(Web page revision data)
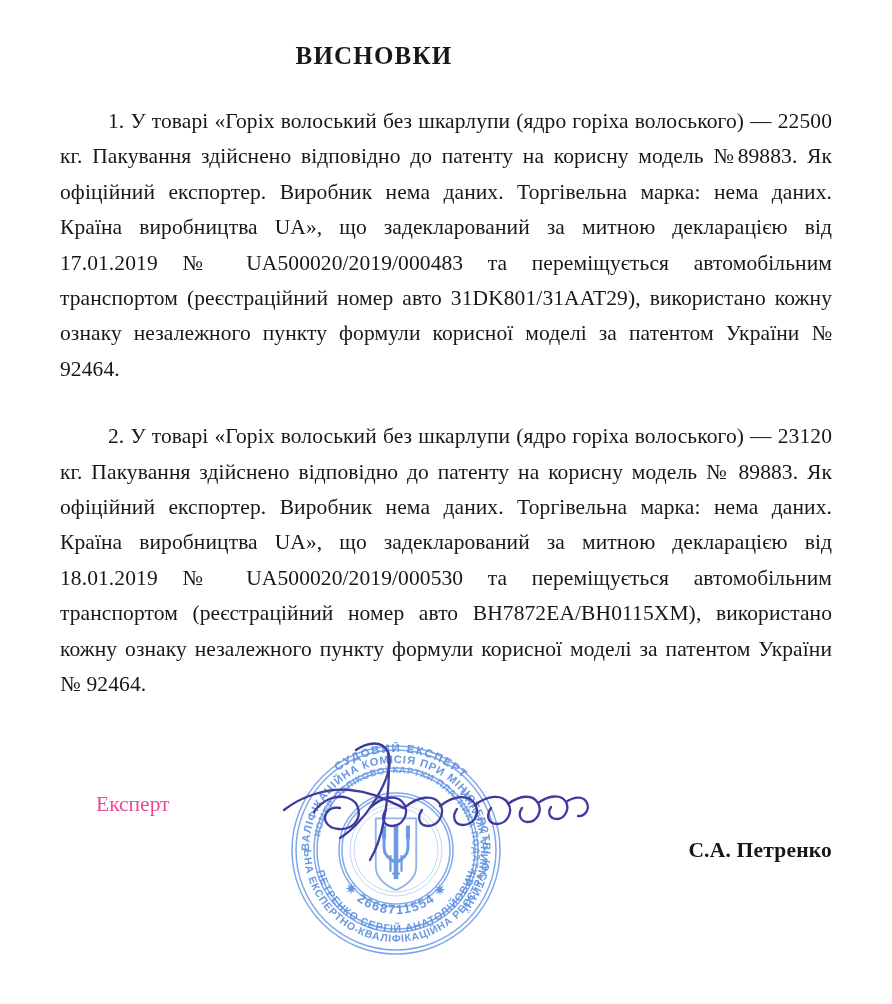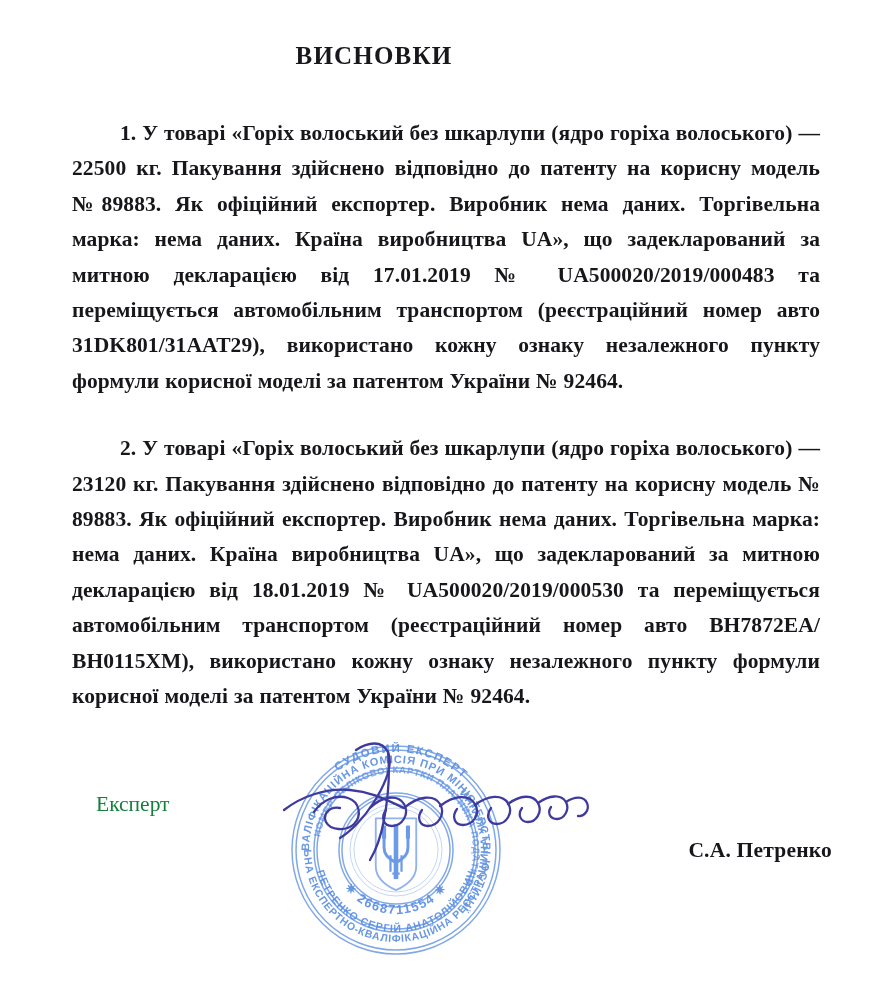--- a/index.html
+++ b/index.html
@@ -56,45 +56,45 @@
     position: absolute;
     left: 60px;
     top: 104px;
     width: 772px;
   }
 
   .para {
     text-align: justify;
     text-align-last: left;
     font-size: 21.5px;
-    font-weight: bold;
+    font-weight: normal;
     line-height: 35.4px;
     color: #17171b;
-    margin: 12px;
+    margin: 0;
     text-indent: 48px;
     letter-spacing: .1px;
     word-spacing: .4px;
   }
   .para.second { margin-top: 32px; }
 
   
   .sign-row {
     position: absolute;
     left: 60px;
     top: 792px;
     width: 772px;
     height: 34px;
   }
   .sign-role {
     position: absolute;
     left: 36px;
     top: 0;
     font-size: 21.5px;
     font-weight: normal;
-    color: #15803d;
+    color: #ec4899;
   }
   .sign-name {
     position: absolute;
     right: 0;
     top: 0;
     font-size: 21.5px;
     font-weight: bold;
     color: #17171b;
     letter-spacing: .2px;
     margin-top: 46px;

§ WHAT THE EXERCISE ASKS
Search the records line by line for the word "spacing" and copy every line where it appears.

§ EXPECTED OUTPUT
     letter-spacing: .1px;
     word-spacing: .4px;
     letter-spacing: .2px;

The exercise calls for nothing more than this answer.